Die Serie arbeitet mit einem sehr diversen Ensemble. Nach welchen Kriterien haben Sie das Casting zusammengestellt, und wie wichtig war dabei echte kulturelle und sprachliche Vielfalt am Set?

Das Casting verdanken wir der tollen und intensiven Zusammenarbeit mit unseren Casterinnen Sabine Weimann, Karimah El-Giamal und Johanna Hellwig. Gemeinsam wollten wir so authentisch und spielerisch so gut wie möglich besetzen. Einerseits haben wir darauf geachtet, dass der Background der Schauspieler*innen – gerade sprachlich – zur jeweiligen Serienfigur passt, andererseits haben wir die finale Kombination durch eine Vielzahl von Chemie-Castings gefunden. So entstand unser wunderbares Ensemble, die eine große Spielfreude am Set verband.

«Habibi Baba Boom» wurde von Anfang an von islamischen Fachberatern begleitet. Wie sah dieser Austausch in der Praxis aus – und welche Szenen haben besonders von dieser Zusammenarbeit profitiert?
Die Zusammenarbeit mit unseren kulturellen Fachberater*innen Sümeyye Algan und Prof. Dr.
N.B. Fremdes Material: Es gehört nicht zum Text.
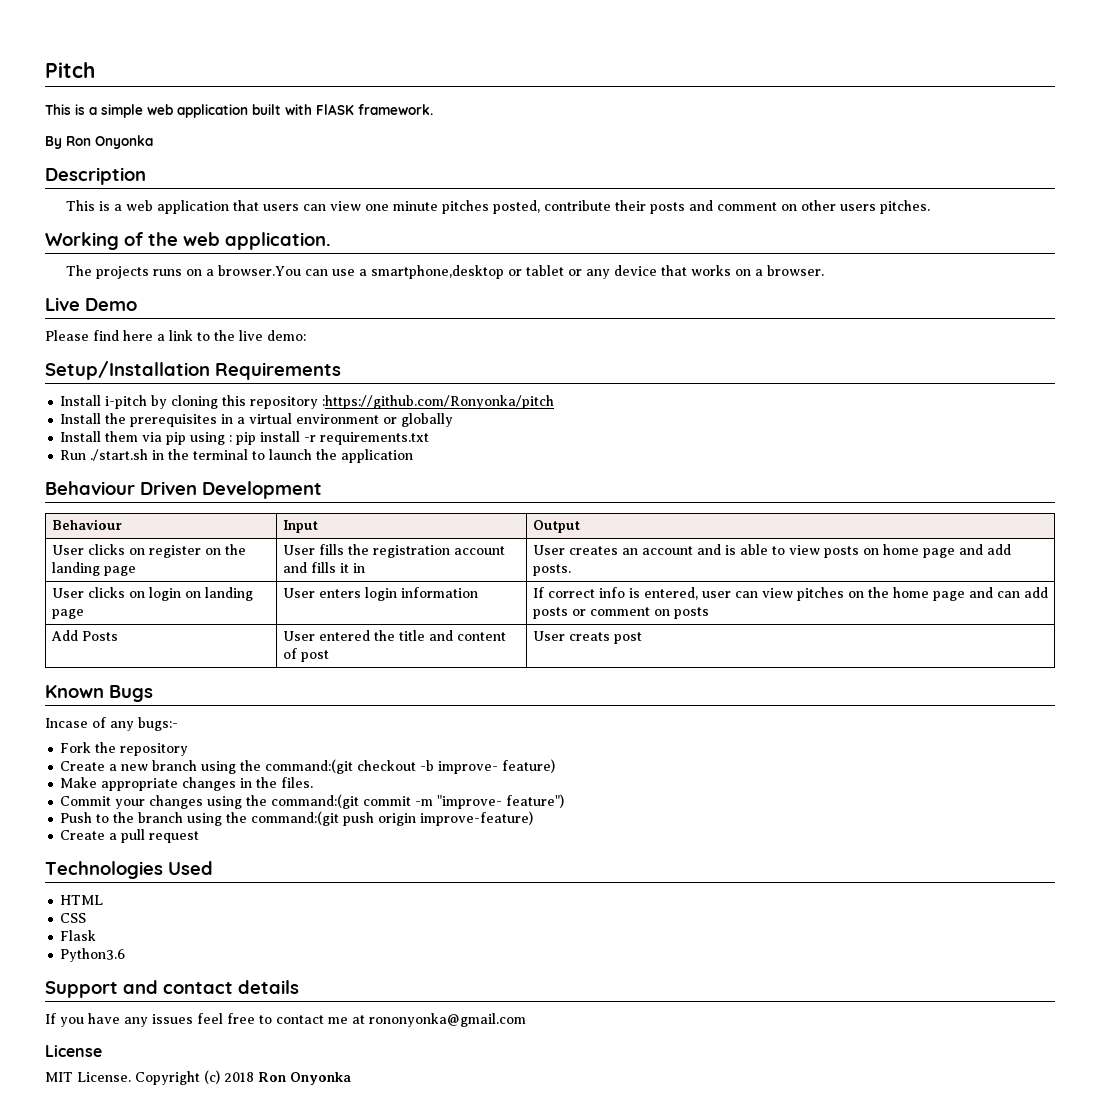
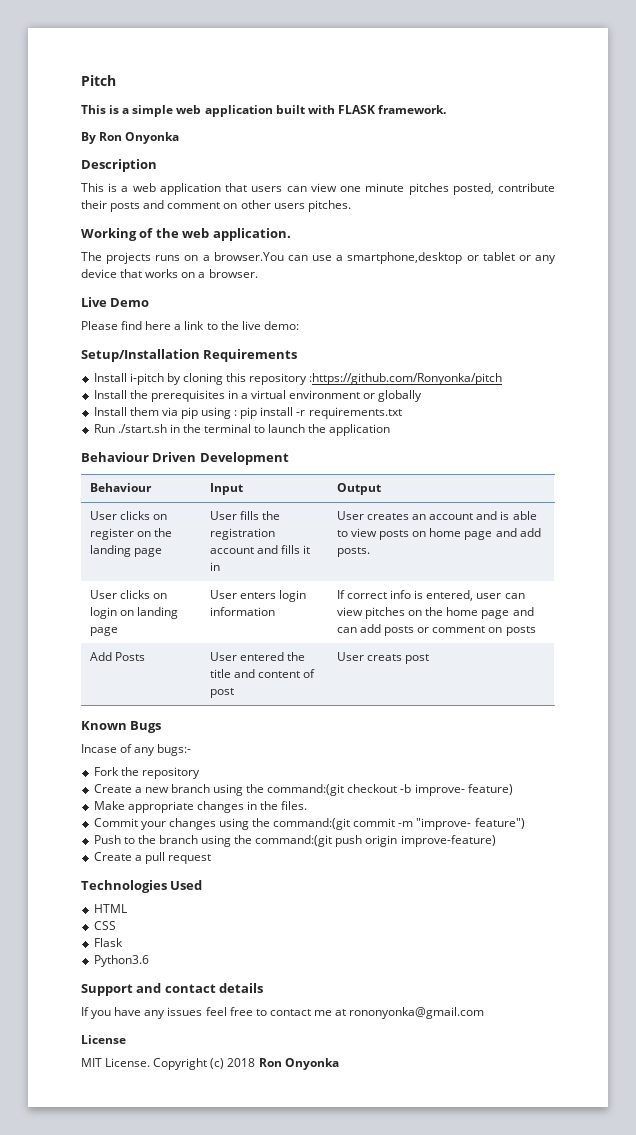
[316,104,354,115] FlASK -> [337,105,375,114] FLASK

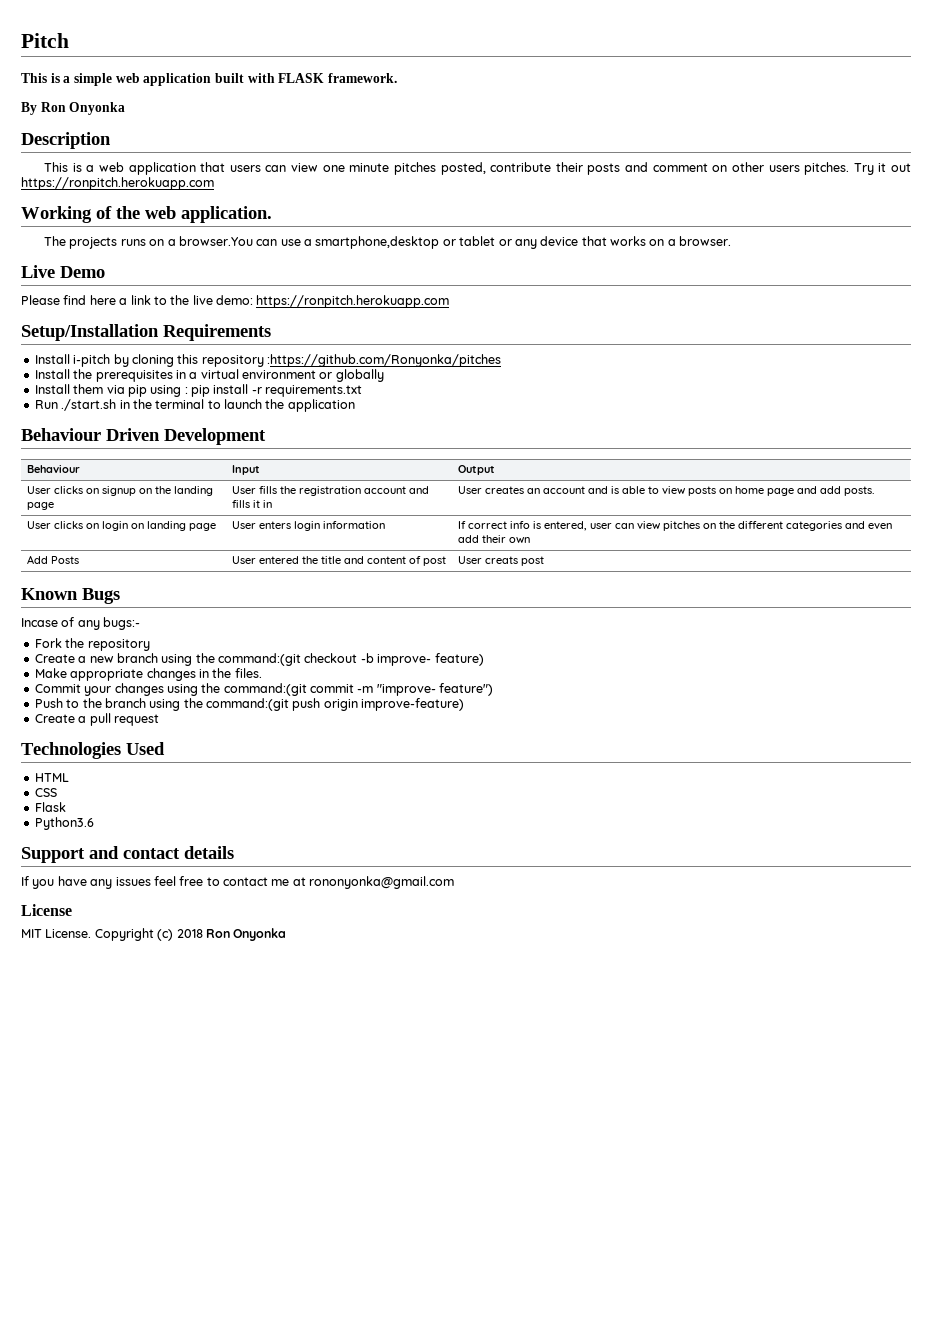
(351, 206) none -> [853,163,911,175] [21,177,214,190] Try it out https://ronpitch.herokuapp.com
(299, 325) none -> [256,295,450,308] https://ronpitch.herokuapp.com
[309,373,503,385] :https://github.com/Ronyonka/pitch -> [267,354,501,367] :https://github.com/Ronyonka/pitches
[89,528,134,540] register -> [101,486,136,496] signup
[446,607,534,619] [336,624,536,636] home page and can add posts or comment on posts -> [737,521,892,531] [457,535,530,543] different categories and even add their own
Cefli Ademi war sehr eng und begleitete uns über den gesamten inhaltlichen Entwicklungsprozess: von den Drehbüchern über die Beratung unserer Regisseur*innen und Schauspieler*innen am Set bis hin zur Schnittphase mit dem Sichten der Roh- und Feinschnitte.

Gerade Szenen in der Moschee, mit Gebetszeremonien, Zitaten und zum Opferfest, aber auch Szenen mit sprachlichen Versprechern und Missverständnissen haben wir intensiv miteinander besprochen. Im Fokus stand vor allem der gelebte Islam – also der Islam im Alltag der unterschiedlichen Protagonisten.


Visuell unterscheidet sich die Serie deutlich von klassischen Familien- oder Comedy-Formaten. Wie wollten Sie mit Kamera, Musik und Erzähltempo einen eigenen Stil schaffen, der zur modernen Tonalität von Disney+ passt?
Wir wollten für unsere Serie einen poetischen Realismus finden, der zu jeder Zeit zwar authentisch ist aber auch vor Bigger-Than-Life-Momenten nicht zurückschreckt. Hier haben DoP Katharina Diessner, Szenenbildner Cedric Kraus sowie das Kostüm- und Maskenteam Tolles geleistet, viel recherchiert, getestet und mit uns gemeinsam einen Look erarbeitet, der die Wärme der Serie widerspiegelt und ein Gefühl von Zuhause transportiert.

Der Score wiederum profitiert von einem starken Duo, das mit Steffen Brinkmann und Hayat Selim zwei Komponist*innen vereint, die mit ihren unterschiedlichen kulturellen Erfahrungen einen perfekten musikalischen Spagat geschaffen haben, der sowohl Samis deutschen Alltag als auch seine ägyptischen Wurzeln zum Klingen bringt.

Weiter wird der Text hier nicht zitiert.